Menuju konten utama

KPK Panggil Direktur PT China Huadian dalam Kasus Suap PLTU Riau

KPK memanggil Direktur PT China Huadian Engineering Indonesia Wang Kun sebagai saksi untuk tersangka Johannes Budisutrisno Kotjo. 

KPK Panggil Direktur PT China Huadian dalam Kasus Suap PLTU Riau
Direktur Pengembangan dan Niaga PT Pembangkit Jawa Bali (PJB) Henky Heru Basudewo bersiap menjalani pemeriksaan di gedung KPK Jakarta, Senin (30/7/2018).
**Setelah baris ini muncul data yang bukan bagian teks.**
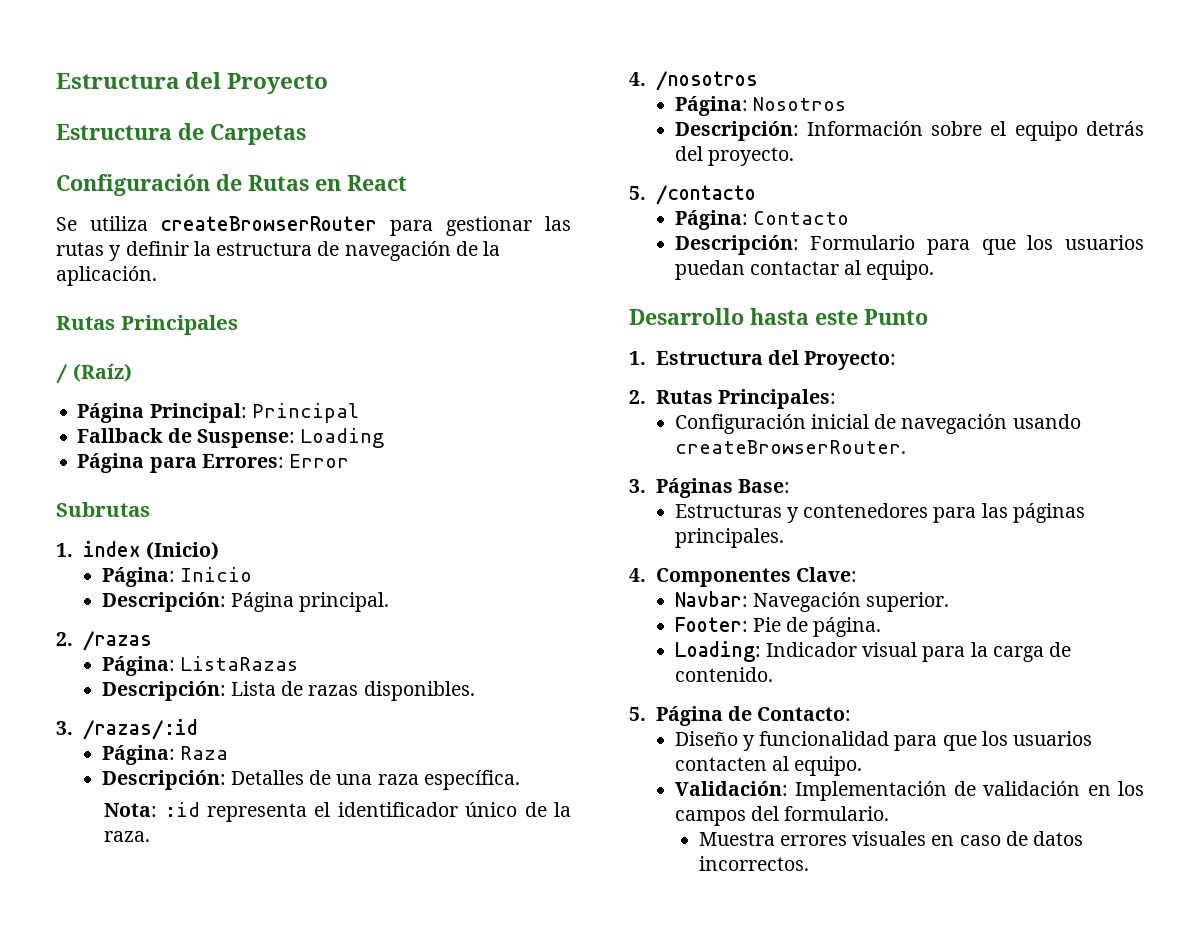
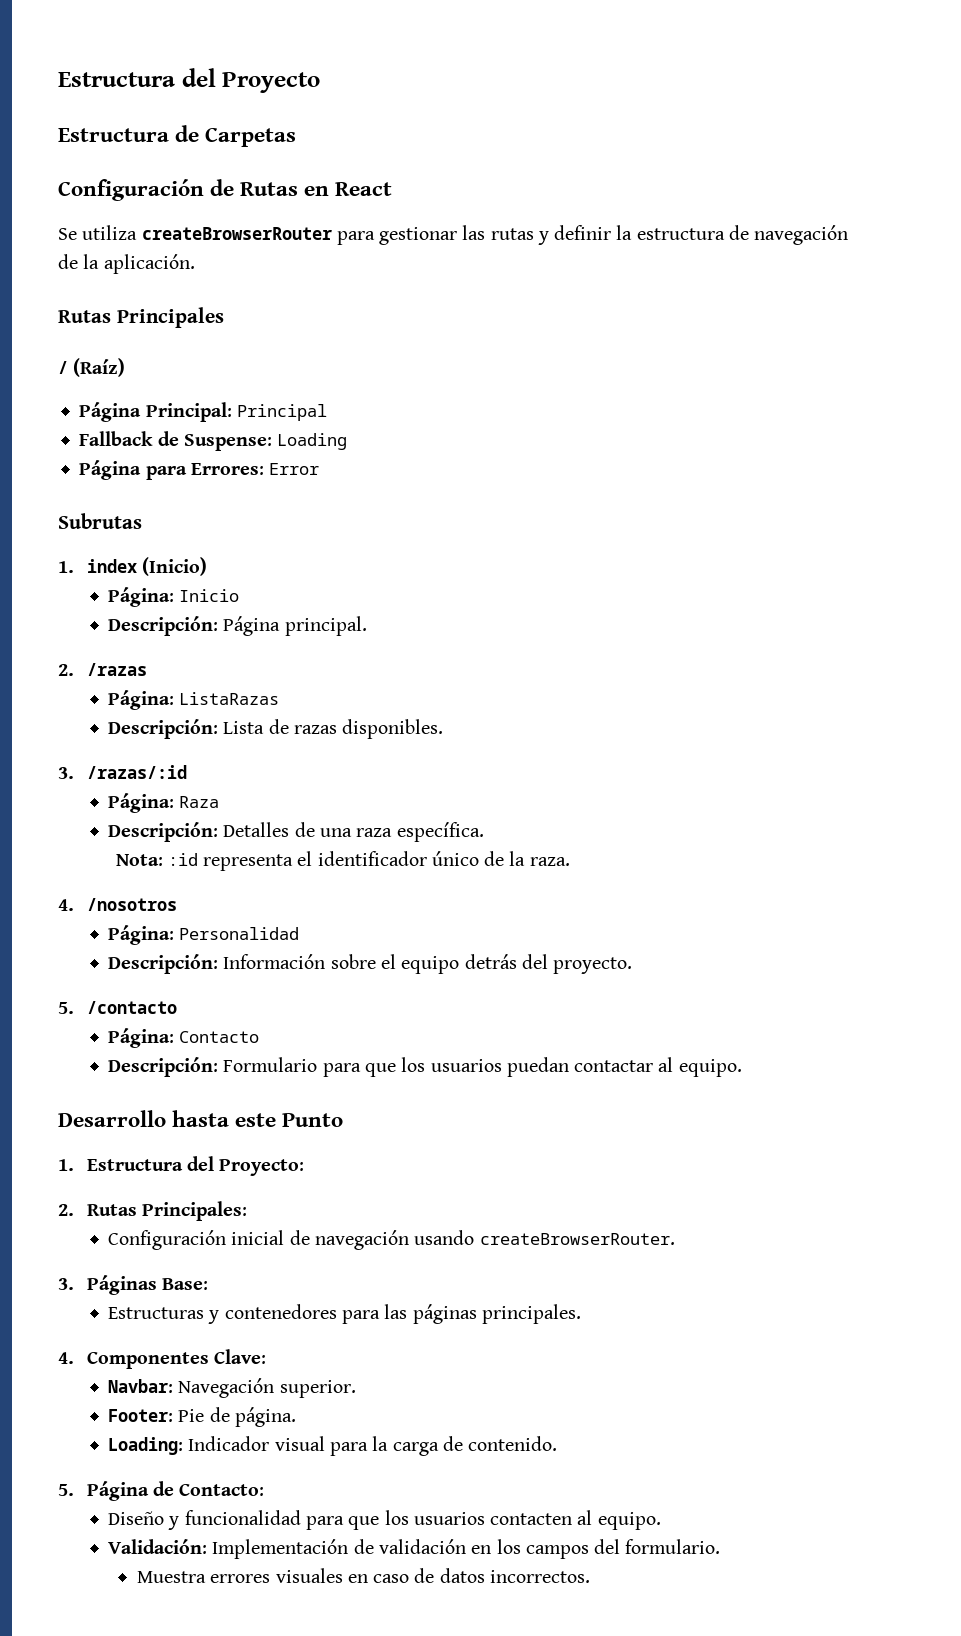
- Página: Nosotros
+ Página: Personalidad

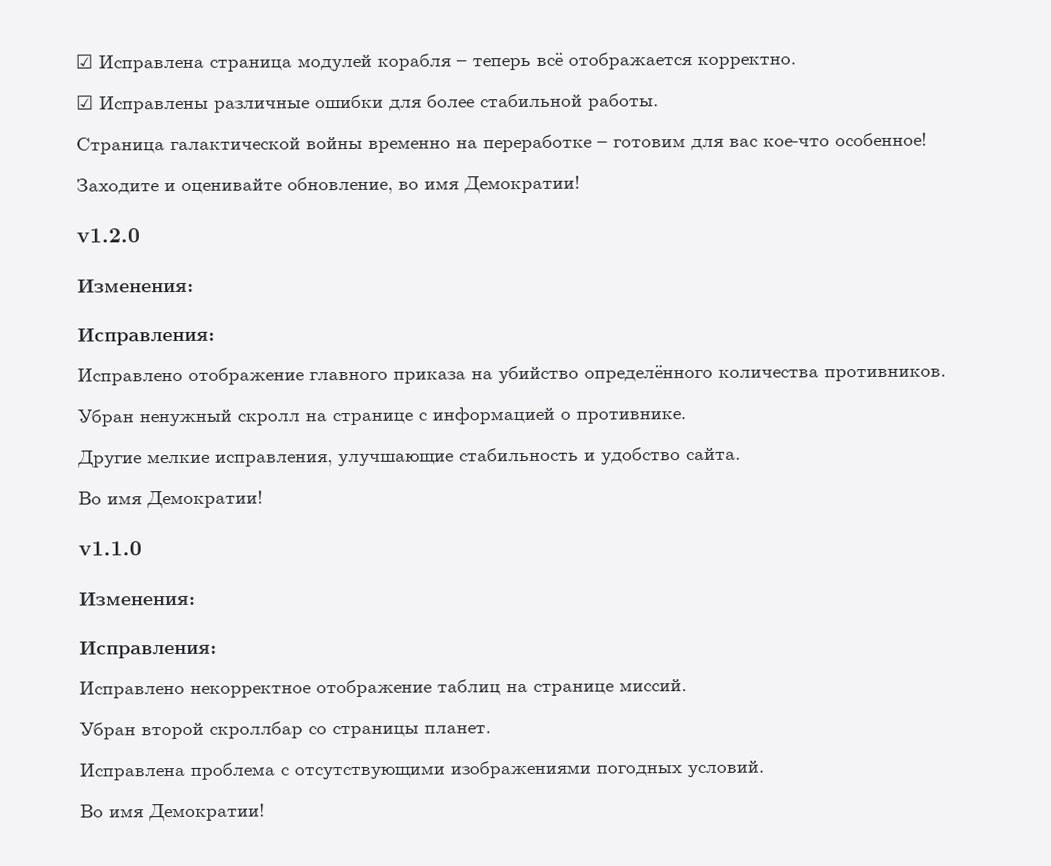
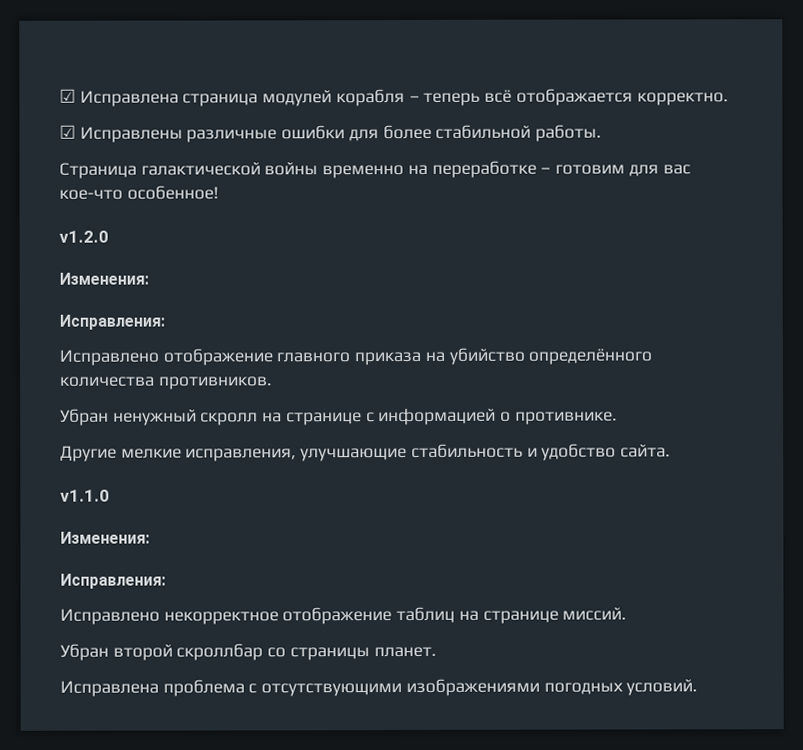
- Заходите и оценивайте обновление, во имя Демократии!
  Другие мелкие исправления, улучшающие стабильность и удобство сайта.
- Во имя Демократии!
  Исправлена проблема с отсутствующими изображениями погодных условий.
- Во имя Демократии!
ANTARA FOTO/Wahyu Putro A

tirto.id - Komisi Pemberantasan Korupsi (KPK) mendalami proses pengadaan proyek pembangunan Pembangkit Listrik Tenaga Uap (PLTU) Riau-1.

Untuk mendalaminya, KPK pada Senin memanggil Direktur PT China Huadian Engineering Indonesia Wang Kun sebagai saksi untuk tersangka Johannes Budisutrisno Kotjo yang merupakan pemegang saham Blackgold Natural Resources Limited dalam penyidikan kasus suap kesepakatan kerja sama pembangunan PLTU Riau-1 "Untuk saksi Wang Kun, Direktur PT China Huadian Engineering Indonesia, KPK mengkonfirmasi pengetahuan saksi terkait dengan proses pengadaan proyek pembangunan PLTU Riau-1," kata Pelaksana Harian (Plh) Kabiro Humas KPK Yuyuk Andriati di gedung KPK, Jakarta, Senin.

Selain Wang Kun, KPK pada Senin juga memanggil satu saksi lainnya untuk tersangka Johannes, yakni Manager Senior Pelaksana Pengadaan Independent Power Producer (IPP) Perusahaan Listrik Negara (PLN) Mimin Insani.

"Untuk saksi Mimin Insani, Manager Senior Pelaksana Pengadaan IPP PLN, KPK mengkonfirmasi pengetahuan saksi terkait dengan penunjukkan langsung dalam proyek pembangunan PLTU Riau-1," ucap Yuyuk. Selain Johannes, KPK juga telah menetapkan Wakil Ketua Komisi VII DPR RI dari Fraksi Partai Golkar Eni Maulani Saragih sebagai tersangka dalam kasus tersebut.

Sebelumnya, KPK telah mengamankan sejumlah barang bukti yang diduga terkait kasus itu, yaitu uang sejumlah Rp500 juta dalam pecahan Rp100 ribu dan dokumen atau tanda terima uang sebesar Rp500 juta tersebut. Diduga, penerimaan uang sebesar Rp500 juta merupakan bagian dari komitmen "fee" 2,5 persen dari nilai proyek yang akan diberikan kepada Eni Maulani Saragih dan kawan-kawan terkait kesepakatan kontrak kerja sama pembangunan PLTU Riau-1.

Penerimaan kali ini merupakan penerimaan keempat dari Johannes kepada Eni dengan nilai total setidak-tidaknya Rp4,8 miliar, yaitu Desember 2017 sebesar Rp2 miliar, Maret 2018 Rp2 miliar, dan 8 Juni 2018 Rp300 juta.

Diduga uang diberikan oleh Johannes Budisutrisno Kotjo kepada Eni Maulani Saragih melalui staf dan keluarga.

Adapun peran Eni adalah untuk memuluskan proses penandatanganan kerja sama terkait pembangunan PLTU Riau-1.

Sebagai pihak yang diduga pemberi Johannes Budisutrisno Kotjo disangkakan melanggar pasal 5 ayat 1 huruf a atau huruf b atau pasal 13 UU No. 31 Tahun 1999 tentang Pemberantasan Tindak Pidana Korupsi sebagaimana telah diubah dengan UU No. 20 Tahun 2001 juncto Pasal 64 ayat (1) KUHP.

Sedangkan sebagai pihak yang diduga penerima Eni Maulani Saragih disangkakan melanggar Pasal 12 huruf a atau pasal 12 huruf b atau pasal 11 UU No. 31 Tahun 1999 yang diubah dengan UU No. 20 Tahun 2001 tentang Pemberantasan Tindak Pidana Korupsi juncto pasal 64 ayat (1) ke-1 KUHP.